Journal of Clinical Pharmacy and Therapeutics, cilt.46, sa.5, ss.1395-1403, 2021 (SCI-Expanded) identifier identifier identifier

  • Yayın Türü: Makale / Tam Makale
  • Cilt numarası: 46 Sayı: 5
  • Basım Tarihi: 2021
  • Doi Numarası: 10.1111/jcpt.13471
  • Dergi Adı: Journal of Clinical Pharmacy and Therapeutics
  • Derginin Tarandığı İndeksler: Science Citation Index Expanded (SCI-EXPANDED), Scopus, Academic Search Premier, PASCAL, BIOSIS, CAB Abstracts, CINAHL, EMBASE, International Pharmaceutical Abstracts, MEDLINE, Veterinary Science Database
  • Sayfa Sayıları: ss.1395-1403
  • Anahtar Kelimeler: genetic variations, insulin Resistance, IRAK4, MyD88, TRAF6, type 2 diabetes, SIGNALING PATHWAY, IKK-BETA, KINASE 4, POLYMORPHISMS, MYD88, TLR4, CYCLOOXYGENASE-2, SUSCEPTIBILITY, CONSEQUENCES, NEPHROPATHY
  • Eskişehir Osmangazi Üniversitesi Adresli: Evet

Özet

What is known and objective: Type 2 diabetes (T2DM) is a multigenic disease that develops with impaired β-cell function and insulin sensitivity and has a high prevalence worldwide. A cause often postulated for type 2 diabetes is chronic inflammation. It has been suggested that inflammatory regulators can inhibit insulin signal transduction and that inflammation is involved in insulin resistance (IR) and the pathogenesis of type 2 diabetes.

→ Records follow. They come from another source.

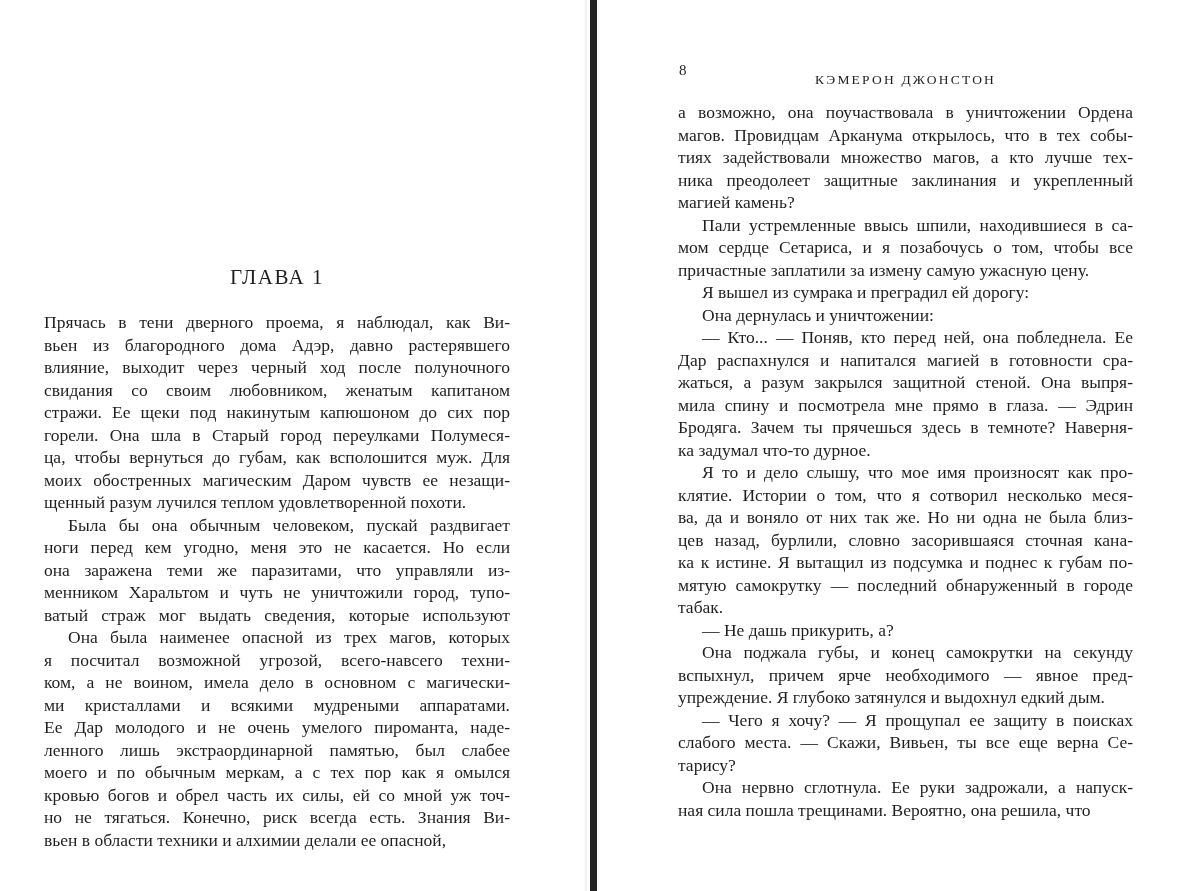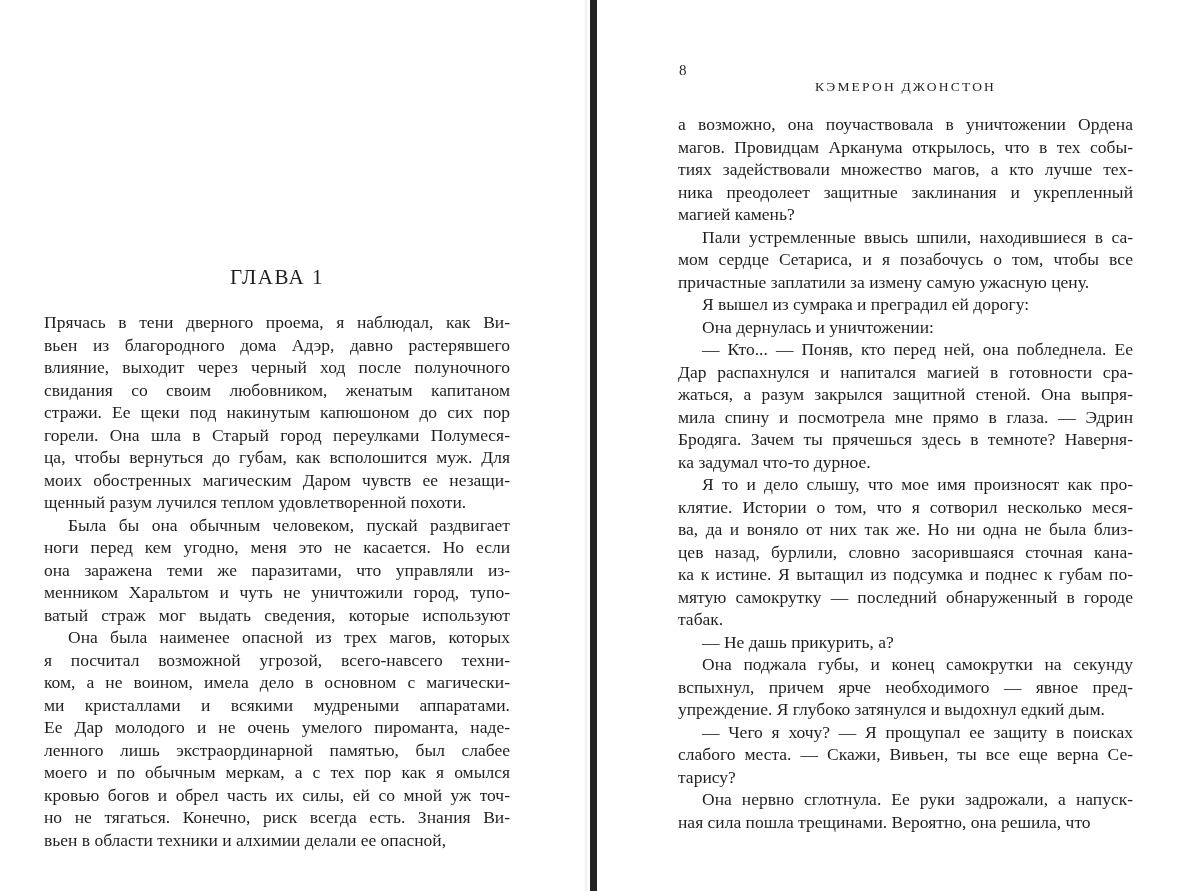--- a/index.html
+++ b/index.html
@@ -43,7 +43,7 @@
     font-size:15px;
   }
   .running-title{
-    position:absolute;left:0;width:100%;top:17px;
+    position:absolute;left:0;width:100%;top:10px;
     text-align:center;
     font-size:13.5px;
     letter-spacing:2.2px;

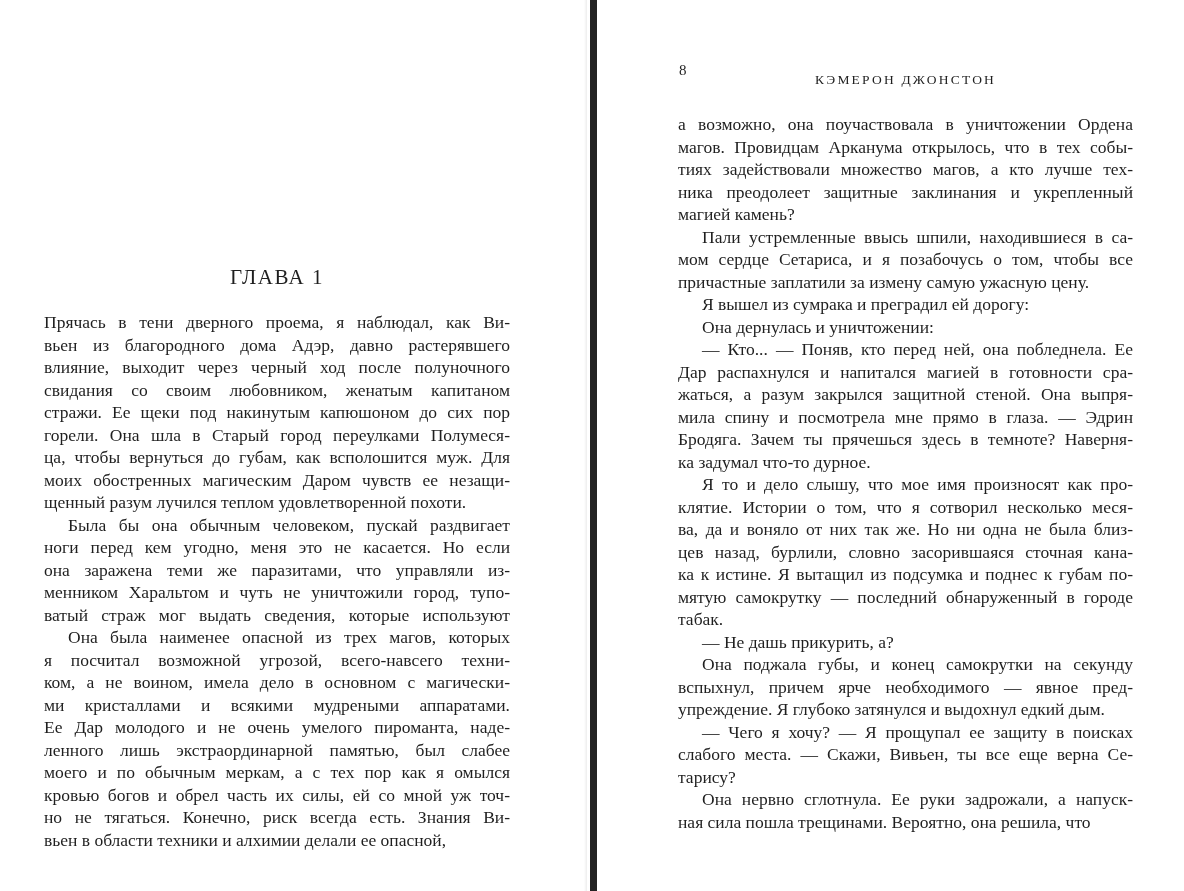--- a/index.html
+++ b/index.html
@@ -50,7 +50,7 @@
   }
   .text-block{position:absolute;left:0;width:100%;}
   .page-left .text-block{top:279px;font-family:Liberation Serif, serif;}
-  .page-right .text-block{top:113px;}
+  .page-right .text-block{top:101px;}
   .line{
     font-size:17.5px;
     line-height:22.5px;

In this direction, we aimed to investigate the gene variants of MyD88 (rs1319438, rs199396), IRAK4 (rs1461567, rs4251513, rs4251559) and TRAF6 (rs331455, rs331457) and serum levels of COX-2, NF-κB, iNOS in T2DM and IR. Methods: The MyD88, IRAK4 and TRAF6 variations were genotyped in 100 newly diagnosed T2DM patients and 100 non-diabetic individuals using The MassARRAY® Iplex GOLD SNP genotyping method. The COX-2, iNOS and NF-κB levels were measured in serum samples with the sandwich-ELISA method. Results were analysed using SPSS Statistics software and the online FINNETI program. Results and discussion: In our study, a total of the 7 variants in the MyD88, IRAK4 and TRAF6 genes were genotyped, and as a result, no relationship was found between most of these variants and the risk of type 2 diabetes and insulin resistance (p > 0.05). Only, the rs1461567 variant of the IRAK4 gene was significant in the heterozygous model (CC vs. CT), and the CT genotype was most frequent in diabetic individuals compared with the non-diabetics (p = 0.033). Additionally, COX-2 and iNOS levels were found to be associated with diabetes and insulin resistance (p < 0.05). What is new and conclusion: Our results show that high COX-2 and iNOS levels are associated with T2DM, besides MyD88, IRAK4 and TRAF6 gene variations may not be closely related to type 2 diabetes and insulin resistance. Nevertheless, studies in this pathway with a different population and a large number of patients are important.